Dissertation/Thesis Abstract

Validation of UV disinfection systems for recalcitrant microorganisms using Lagrangian actinometry
by Chan, Po-Shun, Ph.D., Purdue University, 2010, 118; 3449725
Abstract (Summary)

Lagrangian actinometry (LA) has shown advantages as a tool for validation of UV reactors, such as ability to measure dose distribution. However, several problems involving dyed microspheres (DMS) used in LA have been identified. First, ambient particles present in some water sources could have similar sizes and fluorescence intensity (FI) with the DMS, and could interfere in flow cytometry analysis. Second, the wavelength-dependent dose responses of DMS need to be examined for validation of polychromatic UV reactors. Third, LA applications of high dose range (more than 200 mJ/cm2) for inactivation of UV-resistant microorganisms have not been studied. The primary goal of this research is to develop DMS method for validation of “high dose” reactors.

A collimated medium-pressure (MP) UV source and bandpass optical filters were used to conduct wavelength-dependent dose-response experiments for three different types of DMS (nominally 6, 10 and 15 µm) over the entire germicidal UV spectrum for a UV dose range of 0–450 mJ/cm2. Internal (microsphere) standards were implemented and applied for wavelength-dependent dose-response samples to calibrate the measurements in flow cytometry.
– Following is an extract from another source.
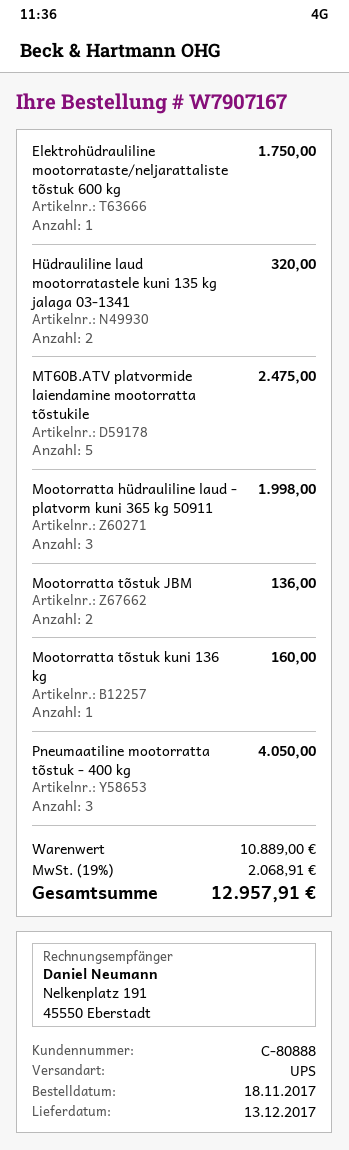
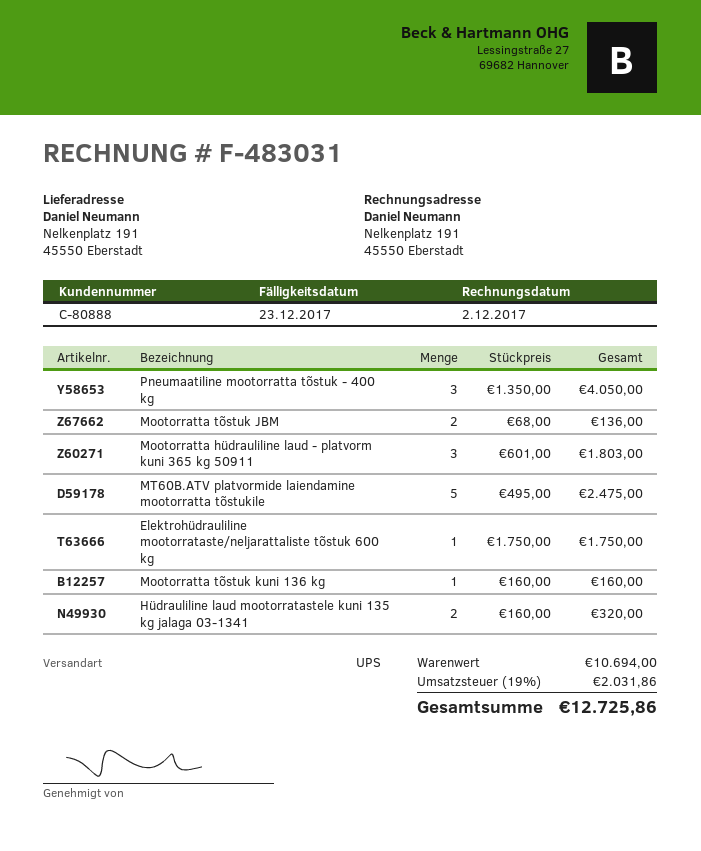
Mootorratta hüdrauliline laud - platvorm kuni 365 kg 50911: 3 for 1998.00 -> 3 for 1803.00
subtotal: 10889.00 -> 10694.00
tax: 19% = 2068.91 -> 19% = 2031.86
total: 12957.91 -> 12725.86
In applying this approach, variations of the instrument optical responses were reduced. Action spectra of three different types of DMS were established. The action spectra of 6 and 10 µm DMS were similar to several microorganisms within the most effective range of wavelengths for a MP UV disinfection system, which supports the ability of prediction of microbial disinfection performance using LA. A 3-LPHO-lamp reactor and an 18-LPHO-lamp reactor were validated by LA and biodosimetry using three different sizes of DMS, 6, 10 and 15 µm and environmental isolates of Bacillus pumilus spores. Four flow rates were applied for validation of each reactor. There were some significant variations between replicate samples at lower flow rates for the 3-lamp reactor, possibly due to instabilities of the reactor at low flow rates. The ability to capture these variations is also beneficial to understand the limitation of the reactor. LA and biodosimetry results did not agree with each other for the 18-lamp-reactor test, possibly due to extrapolation of DMS dose responses, uncertainty in spore dose-response relationship, and sample contamination.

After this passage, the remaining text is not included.